(Edit tracking data)
------------------------------
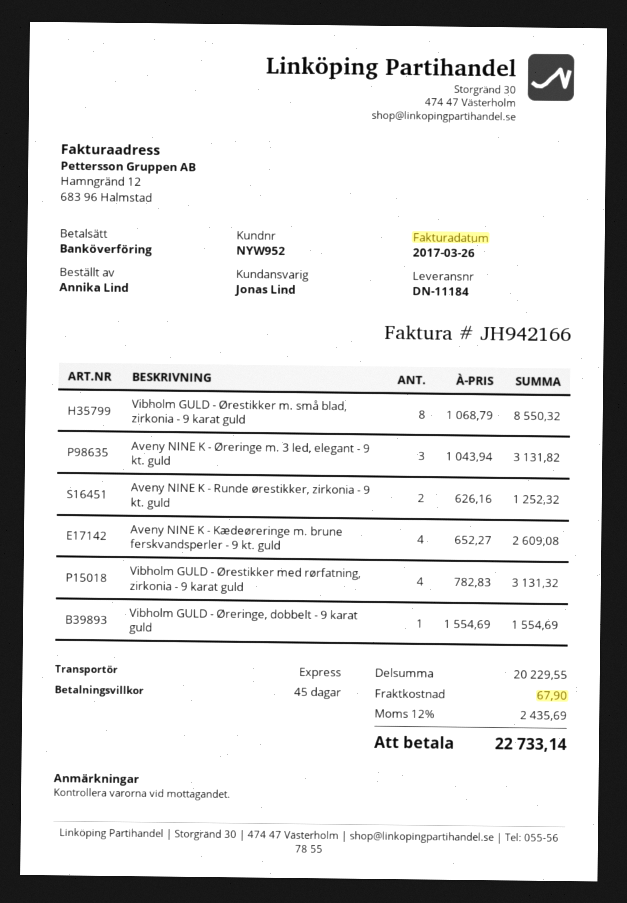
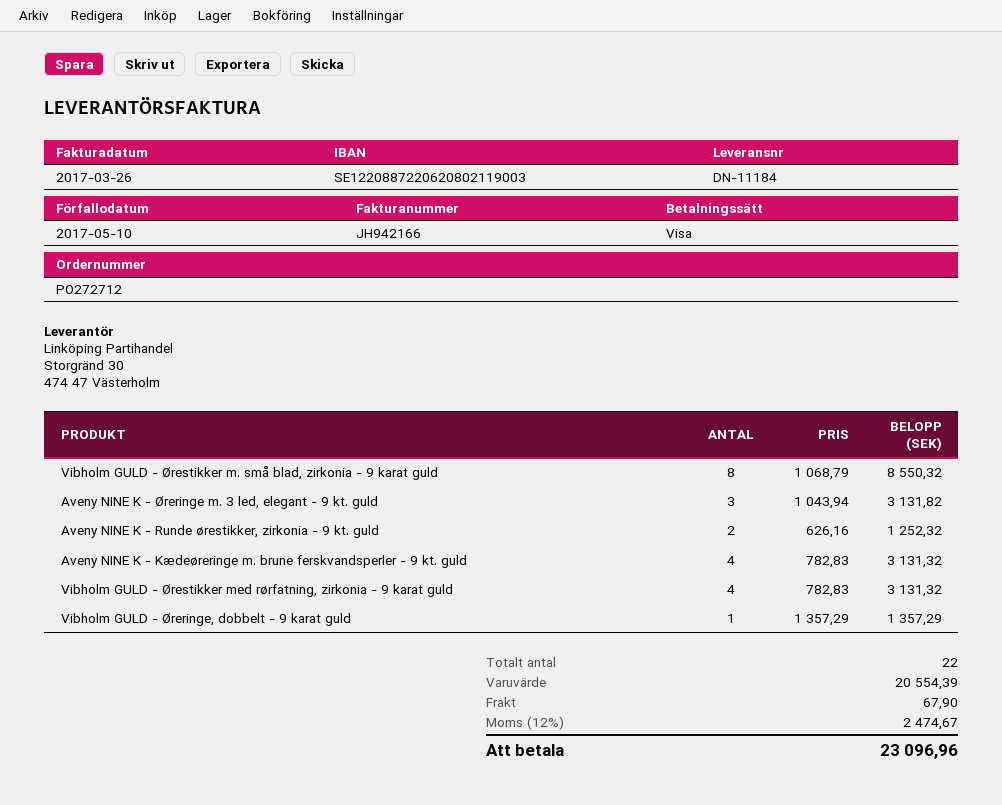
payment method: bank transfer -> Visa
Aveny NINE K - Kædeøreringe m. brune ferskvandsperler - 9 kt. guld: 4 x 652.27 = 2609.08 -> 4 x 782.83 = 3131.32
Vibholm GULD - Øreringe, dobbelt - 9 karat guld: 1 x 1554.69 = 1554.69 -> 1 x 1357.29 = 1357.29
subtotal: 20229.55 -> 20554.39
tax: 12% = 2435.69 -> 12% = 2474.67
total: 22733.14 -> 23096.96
------------------------------
▶ [Instructions for the task]:
Work out how many lines of the data above contain the string "guld" and give the number alone.

▶ [Result]:
2